When Wince, the monster of worry, begins fretting about his unfinished homework, whether he left the light on at home or just about anything else, he is visited by the incessantly buzzing WorryBug. With a voracious appetite sated only by munching on Wince’s worries, the WorryBug nags Wince to continue feeding him until Wince is incapacitated and the WorryBug has swelled to epic proportions. Finally, a trip to the library distracts Wince, and he is able to quell his worries, shrinking the WorryBug to a manageable size.
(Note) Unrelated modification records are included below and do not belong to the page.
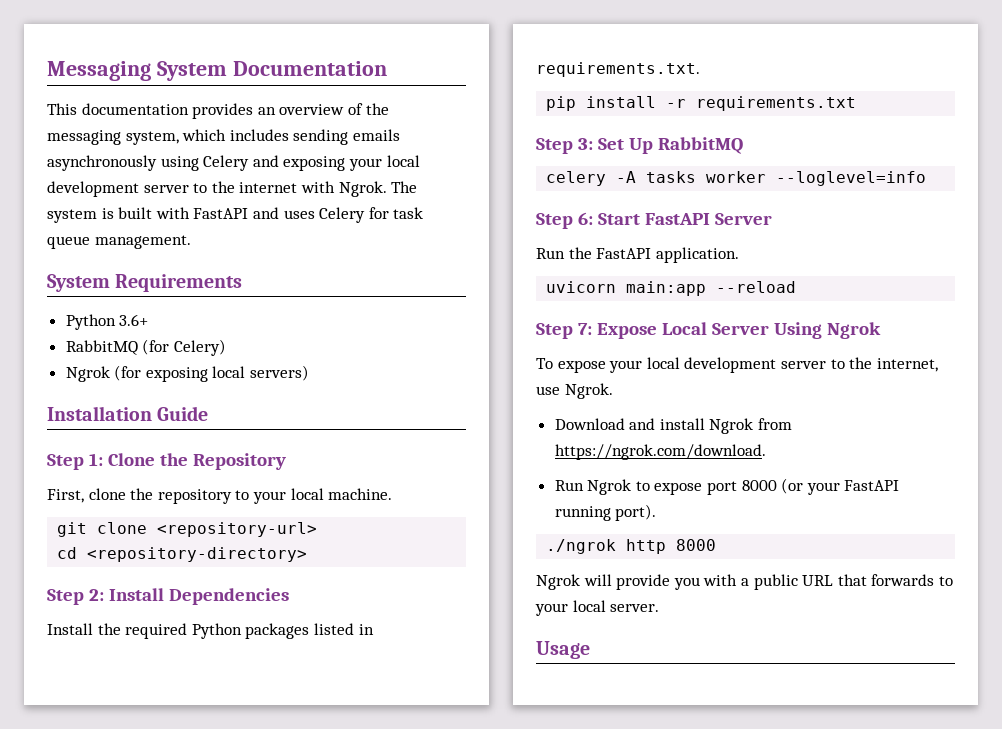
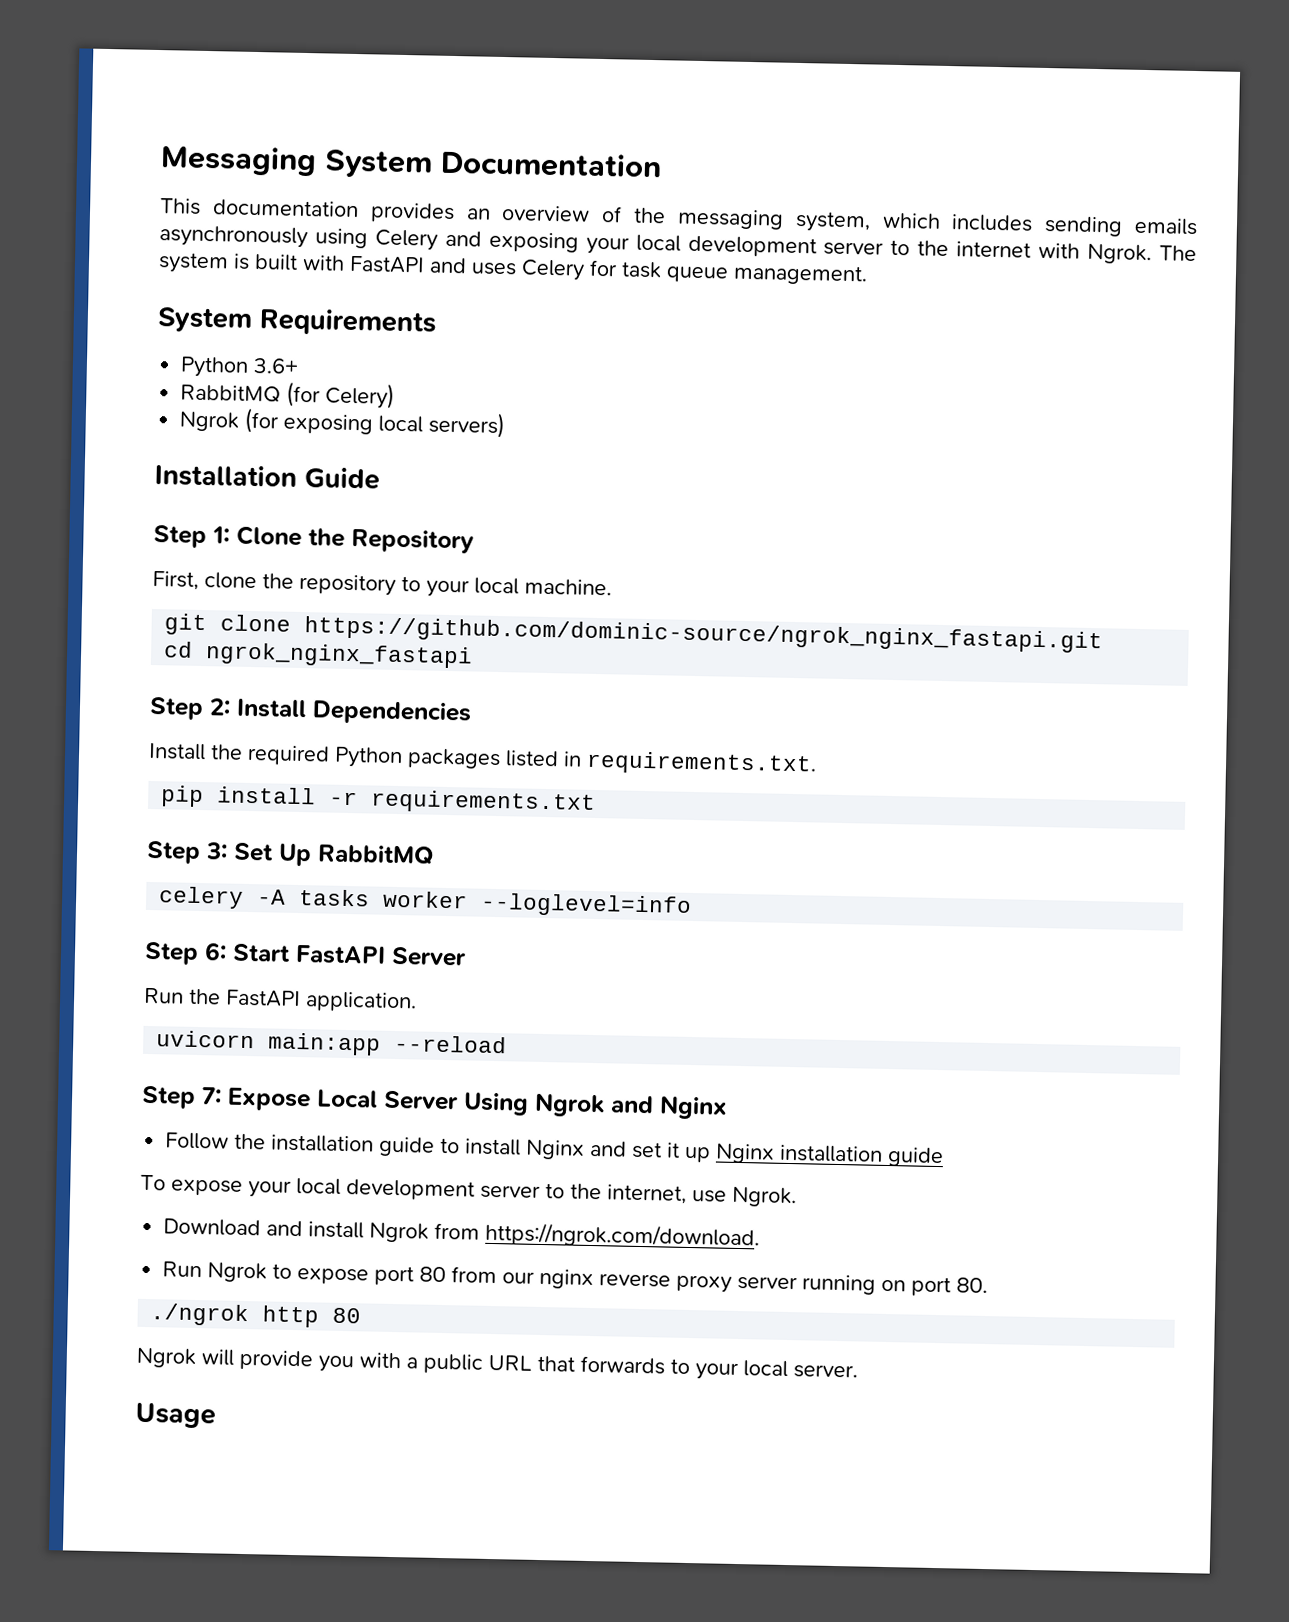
- git clone <repository-url>
+ git clone https://github.com/dominic-source/ngrok_nginx_fastapi.git
- cd <repository-directory>
+ cd ngrok_nginx_fastapi
- Step 7: Expose Local Server Using Ngrok
+ Step 7: Expose Local Server Using Ngrok and Nginx
+ Follow the installation guide to install Nginx and set it up Nginx installation guide
- Run Ngrok to expose port 8000 (or your FastAPI running port).
+ Run Ngrok to expose port 80 from our nginx reverse proxy server running on port 80.
- ./ngrok http 8000
+ ./ngrok http 80

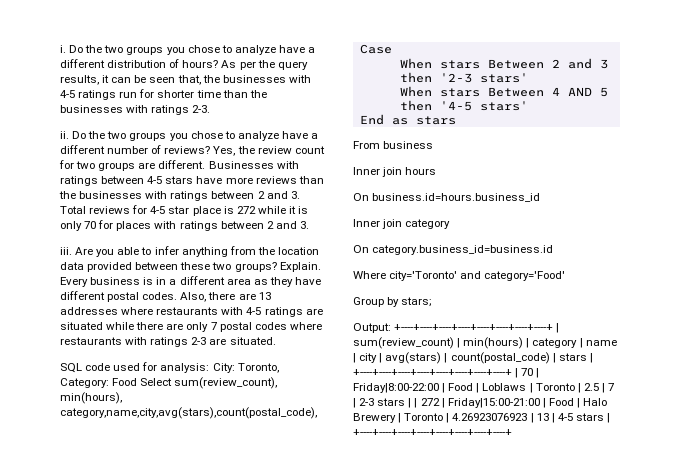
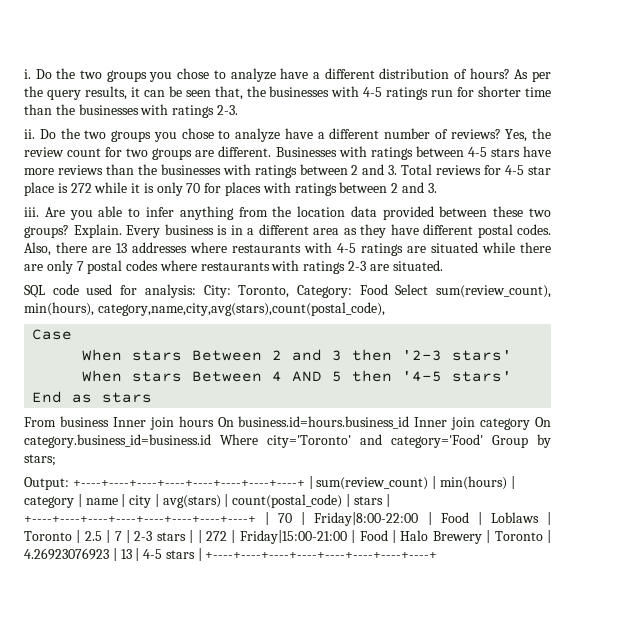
- From business
- Inner join hours
- On business.id=hours.business_id
- Inner join category
- On category.business_id=business.id
- Where city='Toronto' and category='Food'
- Group by stars;
+ From business Inner join hours On business.id=hours.business_id Inner join category On category.business_id=business.id Where city='Toronto' and category='Food' Group by stars;

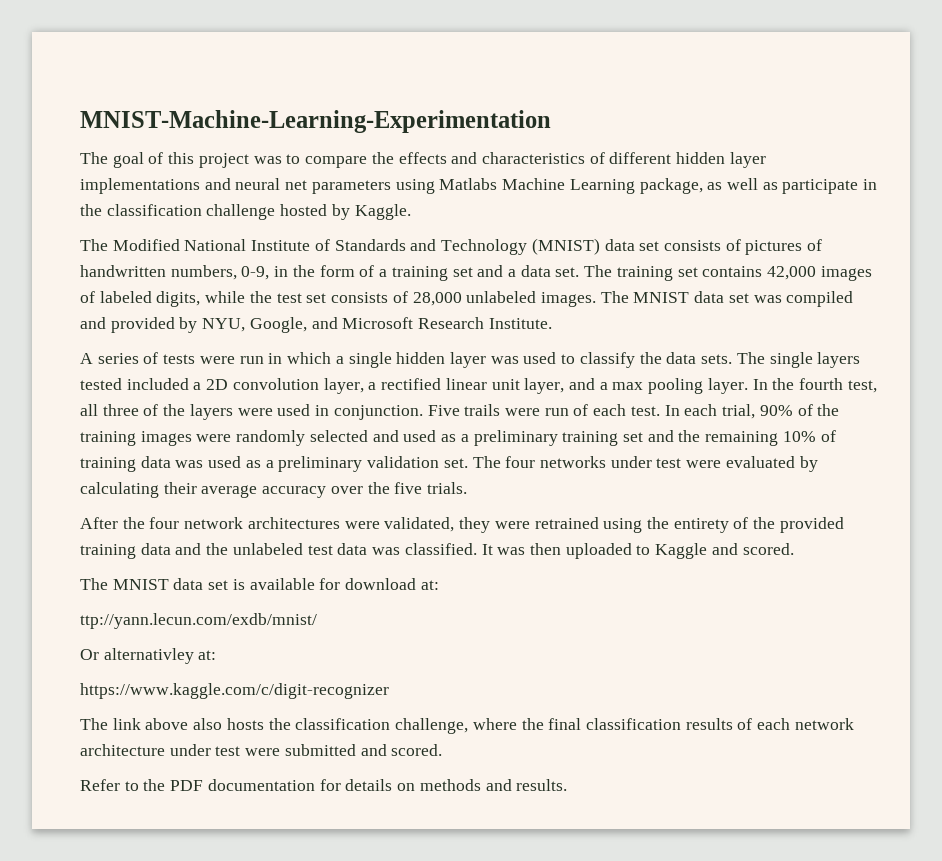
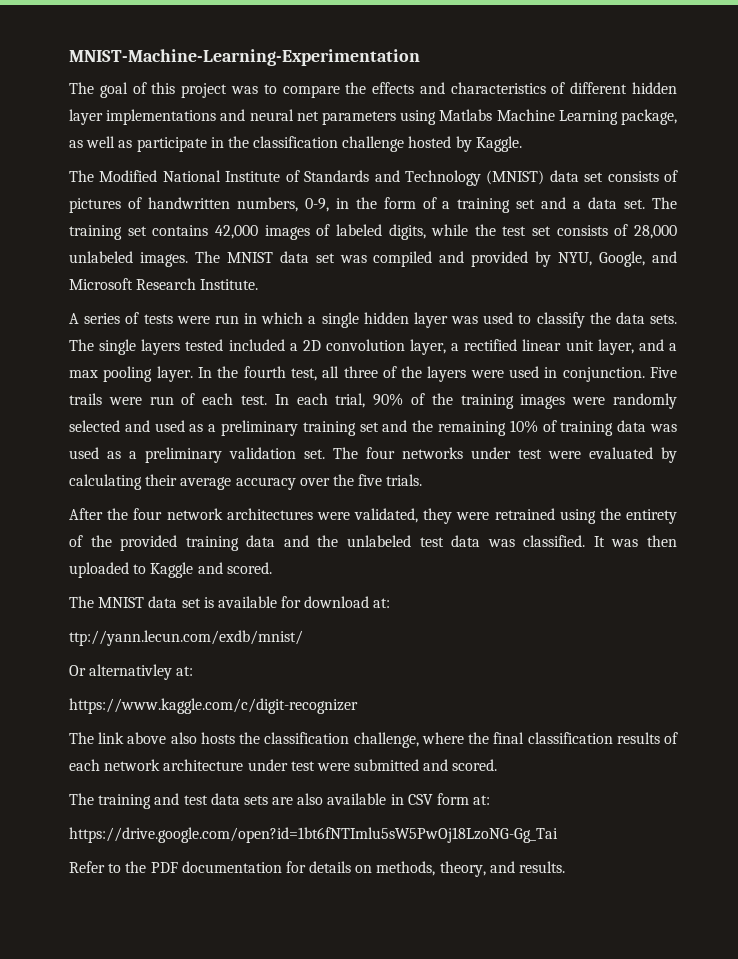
+ The training and test data sets are also available in CSV form at:
+ https://drive.google.com/open?id=1bt6fNTImlu5sW5PwOj18LzoNG-Gg_Tai
- Refer to the PDF documentation for details on methods and results.
+ Refer to the PDF documentation for details on methods, theory, and results.

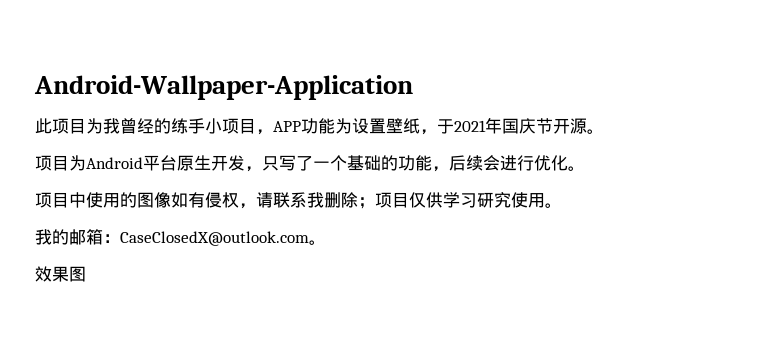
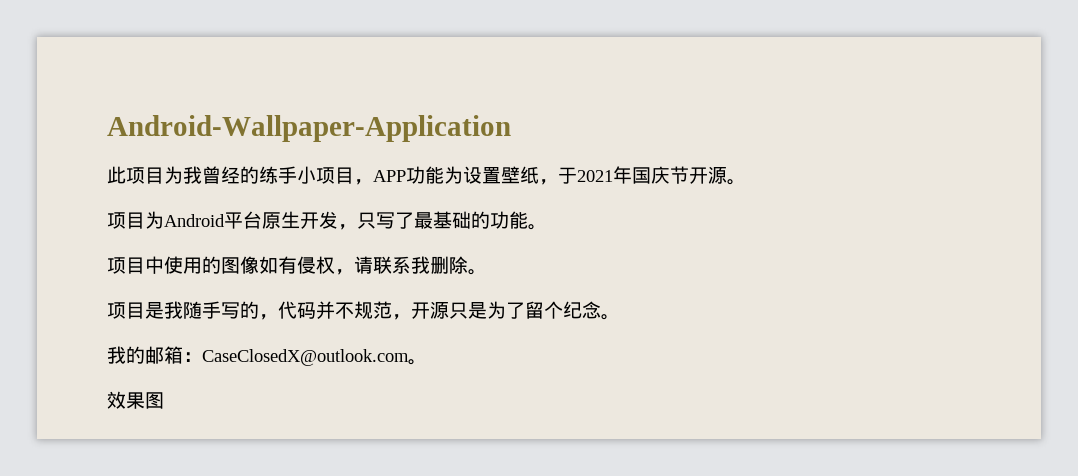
- 项目为Android平台原生开发，只写了一个基础的功能，后续会进行优化。
+ 项目为Android平台原生开发，只写了最基础的功能。
- 项目中使用的图像如有侵权，请联系我删除；项目仅供学习研究使用。
+ 项目中使用的图像如有侵权，请联系我删除。
+ 项目是我随手写的，代码并不规范，开源只是为了留个纪念。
Vibrant watercolor illustrations with Seuss-ian linework coupled with amusing audio effects, such as the gravelly but endearing voice of the WorryBug, and an ongoing sense of movement on each page compensate for the sometimes weak rhyming text. Although this app takes advantage of many forms of interactivity, such as the opportunity for users to record a worry and have it gobbled up by the WorryBug, it has a tendency to crash, especially when pausing on a screen for an extended period.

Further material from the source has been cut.